Well, the most important inputs will be incorporated within a Gaussian framework. You need to create a sensible forward curve to be the expected drift of the pair. And then you need to determine what volatility the process should follow. Those are the two most important things. From there, if you want to move into a stochastic volatility kind of framework, I would estimate the correlation between spot and volatility, as well as the volatility of volatility and incorporate non-zero inputs for those two things into your model. I wouldn't get any more complex beyond that.
 
Russia and Morocco are two different economies , i dont get how i could compare these two countries , and for the FX reserves of BKAM are actually 7MONTHS of import (230 billion$)
 
So please , i want to do a planning for my work . What's the first step that i should do now regarding data and other stuff . Thanks for ur help , are you a professor ?
 
Russia and Morocco are two different economies , i dont get how i could compare these two countries , and for the FX reserves of BKAM are actually 7MONTHS of import (230 billion$)
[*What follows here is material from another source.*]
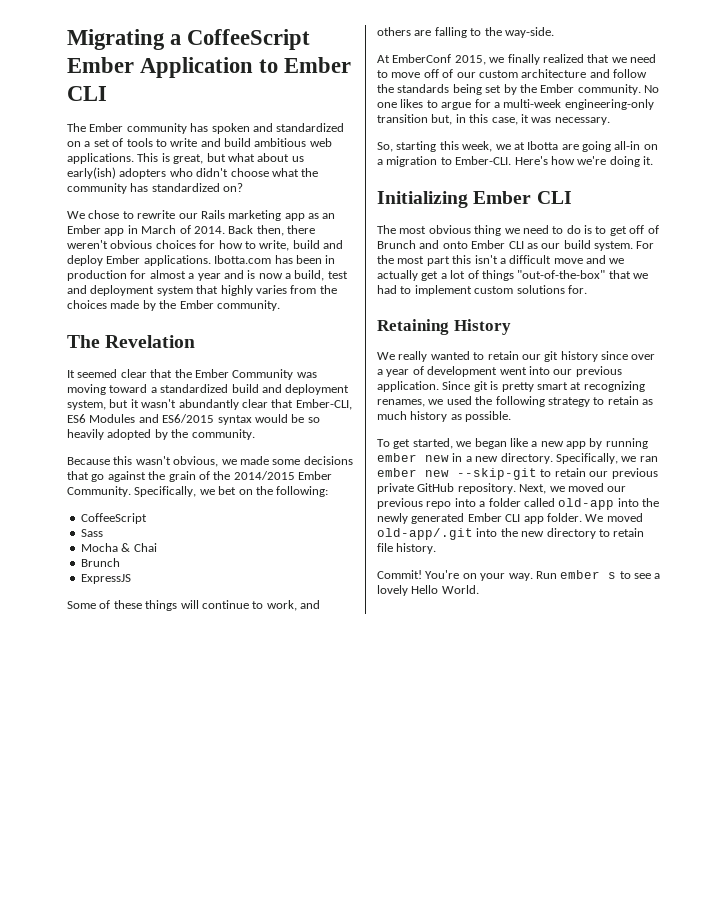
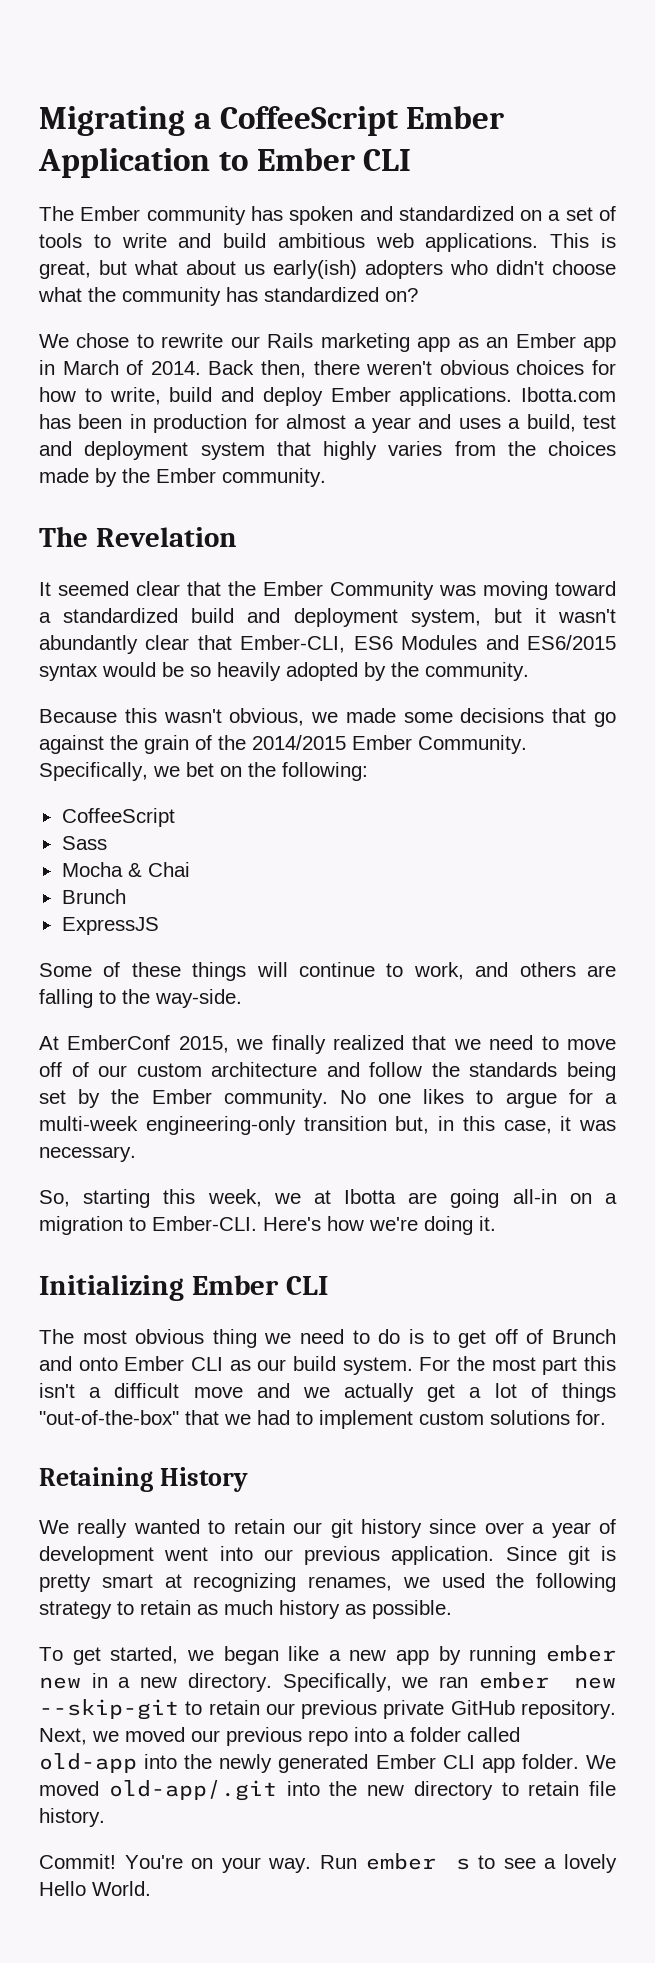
[247,270,283,279] is now -> [458,418,501,429] uses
I think you're misunderstanding me. I was just recommending that you look at what happened to EURRUB and USDRUB currency volatility after Russia lifted a similarly managed currency basket. It's the closest comparable you've got, and it's recent and has a lot of available data around it. Obviously they aren't the same country and their economies are different, but the way their central banks managed their currencies is similar.
 
So please , i want to do a planning for my work . What's the first step that i should do now regarding data and other stuff . Thanks for ur help , are you a professor ?

No, I'm not a professor. There is a lot of data available on a Bloomberg terminal. If you don't have one, I'm not sure.